- Publisher: Electronic Arts
- Designers: Evan Robinson Nicky Robinson Paul Reiche III
- Platforms: Commodore 64, Amiga, Apple IIGS, MS-DOS
- Release: 1986
- Genre: Sports
- Mode: Single-player

= World Tour Golf =

1986 video game

World Tour Golf is a sports video game by Evan Robinson, Nicky Robinson, and Paul Reiche III which was published by Electronic Arts in 1986 for Commodore 64, Amiga, Apple IIGS, and MS-DOS.

==Development==

After completing Mail Order Monsters in 1985, developers and producers at EA were playing Nintendo Golf, and the Robinsons decided to create a golf game for MS-DOS including a golf course editor.

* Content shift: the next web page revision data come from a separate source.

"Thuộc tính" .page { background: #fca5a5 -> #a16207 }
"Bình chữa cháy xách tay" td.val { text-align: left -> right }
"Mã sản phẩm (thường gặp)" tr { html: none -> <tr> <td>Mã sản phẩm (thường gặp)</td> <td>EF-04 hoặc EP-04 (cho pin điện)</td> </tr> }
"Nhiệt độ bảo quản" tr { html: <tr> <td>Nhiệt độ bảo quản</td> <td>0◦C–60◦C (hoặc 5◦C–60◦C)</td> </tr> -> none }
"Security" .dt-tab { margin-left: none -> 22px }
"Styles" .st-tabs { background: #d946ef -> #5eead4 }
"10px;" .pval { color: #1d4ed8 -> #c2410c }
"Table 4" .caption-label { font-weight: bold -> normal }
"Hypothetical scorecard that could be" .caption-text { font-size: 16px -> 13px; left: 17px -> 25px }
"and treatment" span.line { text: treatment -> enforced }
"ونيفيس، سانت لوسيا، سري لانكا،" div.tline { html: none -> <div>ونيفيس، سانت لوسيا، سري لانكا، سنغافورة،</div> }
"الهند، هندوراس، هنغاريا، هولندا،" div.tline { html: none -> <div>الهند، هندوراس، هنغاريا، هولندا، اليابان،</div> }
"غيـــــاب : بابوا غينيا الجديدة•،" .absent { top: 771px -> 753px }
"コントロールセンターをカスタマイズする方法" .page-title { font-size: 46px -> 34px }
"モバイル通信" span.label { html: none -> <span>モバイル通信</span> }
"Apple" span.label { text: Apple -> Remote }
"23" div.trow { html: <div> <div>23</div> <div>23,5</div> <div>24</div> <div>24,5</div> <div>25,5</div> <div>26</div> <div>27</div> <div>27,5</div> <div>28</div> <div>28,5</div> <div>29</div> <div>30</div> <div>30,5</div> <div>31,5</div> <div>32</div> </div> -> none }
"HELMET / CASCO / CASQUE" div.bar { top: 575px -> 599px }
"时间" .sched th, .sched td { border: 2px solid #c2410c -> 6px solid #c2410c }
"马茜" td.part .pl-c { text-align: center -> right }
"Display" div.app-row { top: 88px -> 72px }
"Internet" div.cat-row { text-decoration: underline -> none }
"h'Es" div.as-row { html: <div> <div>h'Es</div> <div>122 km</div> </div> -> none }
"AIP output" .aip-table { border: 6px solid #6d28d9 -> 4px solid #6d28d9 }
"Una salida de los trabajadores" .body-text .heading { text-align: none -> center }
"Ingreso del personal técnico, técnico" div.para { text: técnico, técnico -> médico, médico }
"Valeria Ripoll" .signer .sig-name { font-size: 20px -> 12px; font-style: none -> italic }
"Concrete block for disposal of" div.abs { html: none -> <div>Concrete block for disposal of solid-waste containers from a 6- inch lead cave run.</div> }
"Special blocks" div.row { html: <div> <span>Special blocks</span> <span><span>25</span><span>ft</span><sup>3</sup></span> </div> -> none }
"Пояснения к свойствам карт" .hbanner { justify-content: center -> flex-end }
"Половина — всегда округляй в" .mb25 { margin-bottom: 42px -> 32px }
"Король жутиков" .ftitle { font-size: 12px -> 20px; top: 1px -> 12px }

Evan Robinson worked on the game and graphics code (which was adapted from code written by Dan Silva for an internal EA editor named Prism, which eventually became Deluxe Paint) for World Tour Golf, while Nicky Robinson created the editor and Paul Reiche acted as game designer and artist. In 1986 it was unusual for a game to have more than one programmer, and this gave them an easy way to neatly subdivide the work. It also allowed World Tour Golf to be a significantly larger game in scope than many contemporary titles. The editor supported the accurate (for its day) re-creation of real golf courses, as well as comical courses that were made up of a series of islands, 270-degree doglegs, etc. This followed in the spirit of Racing Destruction Set, which had been developed at EA the year before.

==Reception==
COMPUTE! called World Tour Golf "a great game for the novice and the expert". The game was reviewed in 1988 in Dragon #132 by Hartley, Patricia, and Kirk Lesser in "The Role of Computers" column. The reviewers gave the game 4½ out of 5 stars.

David M. Wilson and Johnny L. Wilson reviewed the game for Computer Gaming World, and stated that "IBM owners with CGA used to have to play with magenta trees and blue fairways, but a revision has corrected that aesthetic problem and supports EGA, as well. The EGA version still offers only the four best colors, however."